* [WORK ITEM]: Only the lines from the one containing "none -> <div>2." to the end of the data should be copied, exactly and without pictures.

* [ENTRIES SHOWN]:
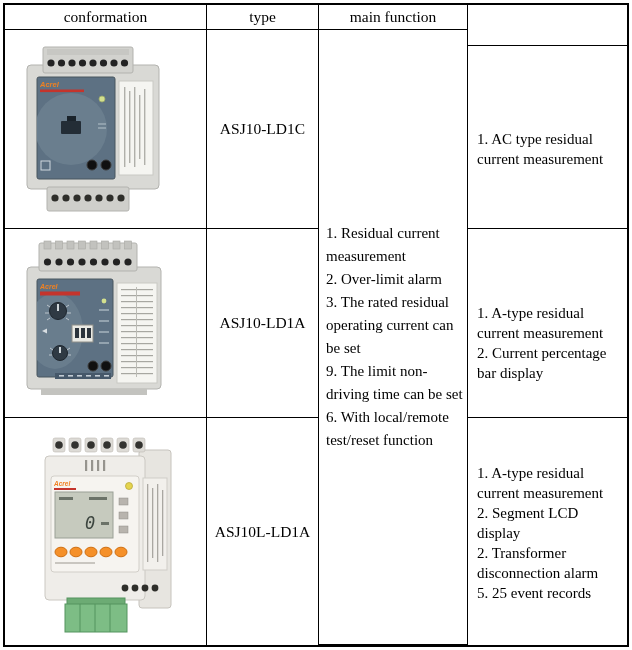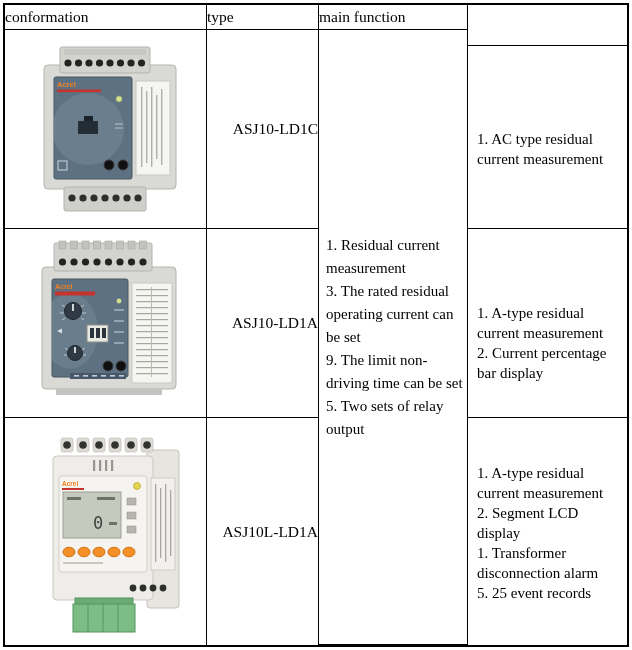"conformation" .hdr { justify-content: none -> center }
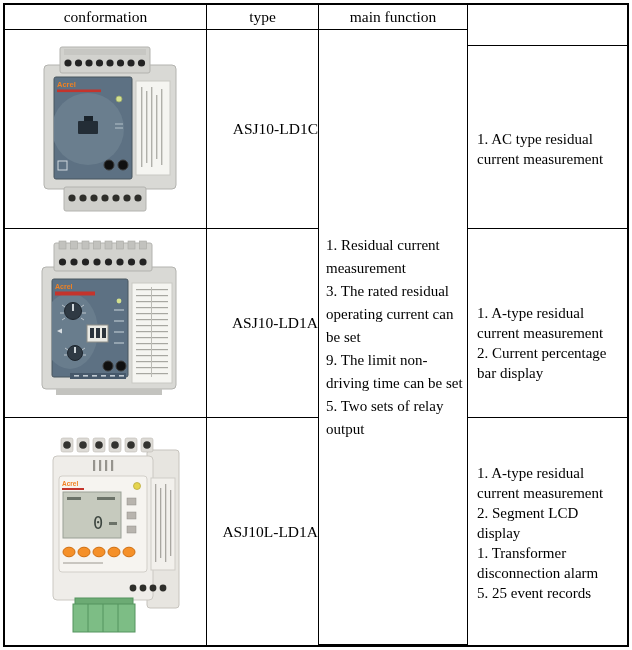"Acrel" .conf-cell { font-style: none -> italic; justify-content: center -> flex-start }
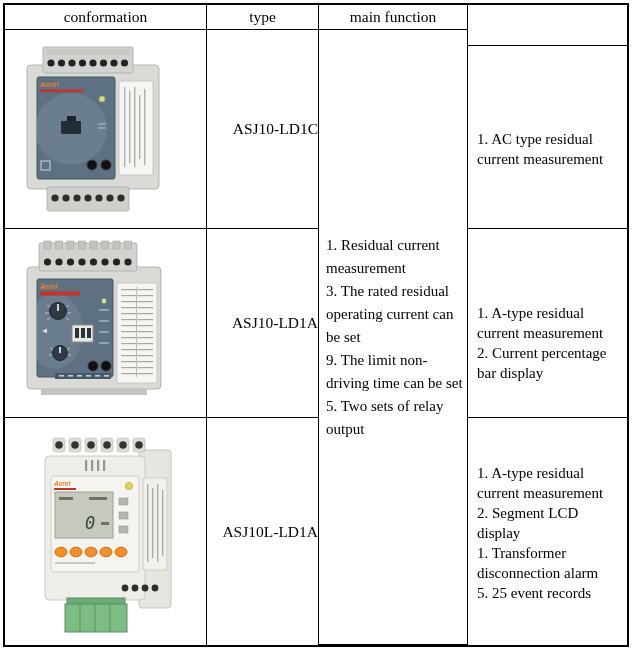"ASJ10-LD1C" .type-cell { justify-content: flex-end -> center }
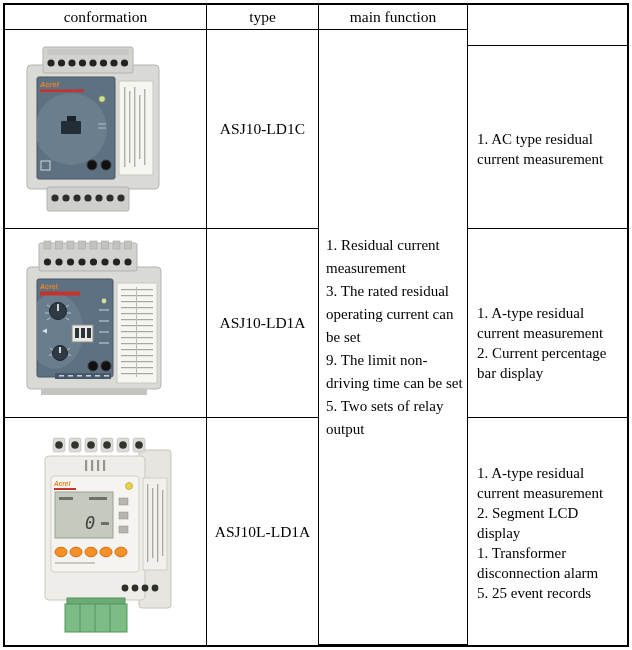"2. Over-limit alarm" div.line { html: none -> <div>2. Over-limit alarm</div> }
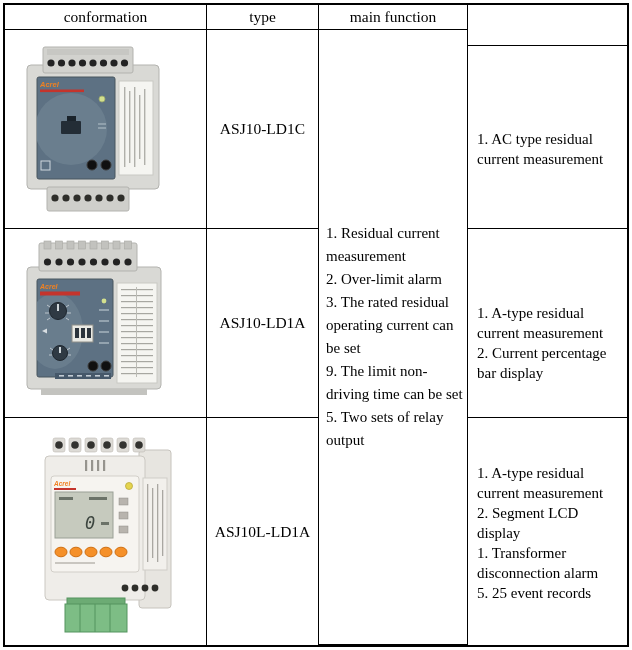"5. Two sets of relay" div.line { html: <div>5. Two sets of relay output</div> -> none }
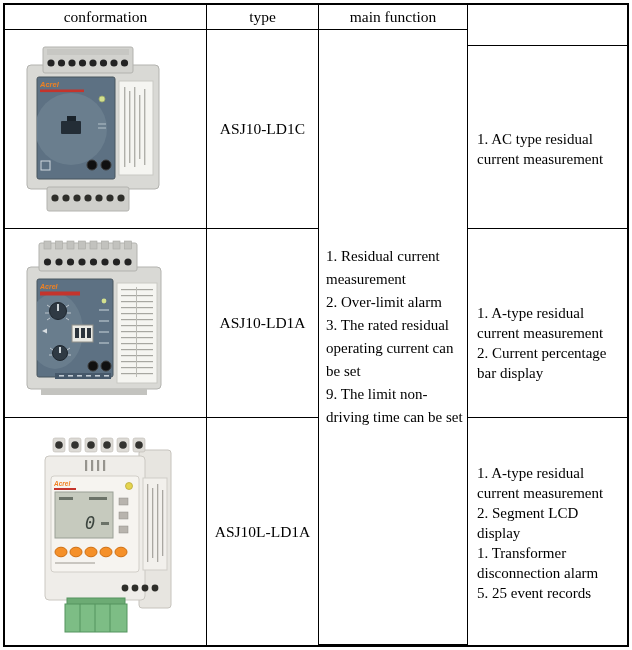"6. With local/remote test/reset function" div.line { html: none -> <div>6. With local/remote test/reset function</div> }
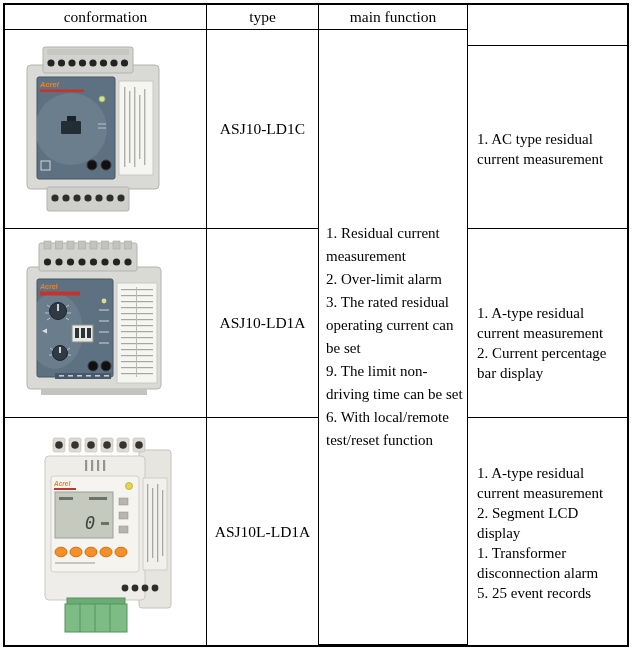"1. Transformer disconnection alarm" div.line { text: 1 -> 2 }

* [ANSWER TO THE PROBLEM]:
"2. Over-limit alarm" div.line { html: none -> <div>2. Over-limit alarm</div> }
"5. Two sets of relay" div.line { html: <div>5. Two sets of relay output</div> -> none }
"6. With local/remote test/reset function" div.line { html: none -> <div>6. With local/remote test/reset function</div> }
"1. Transformer disconnection alarm" div.line { text: 1 -> 2 }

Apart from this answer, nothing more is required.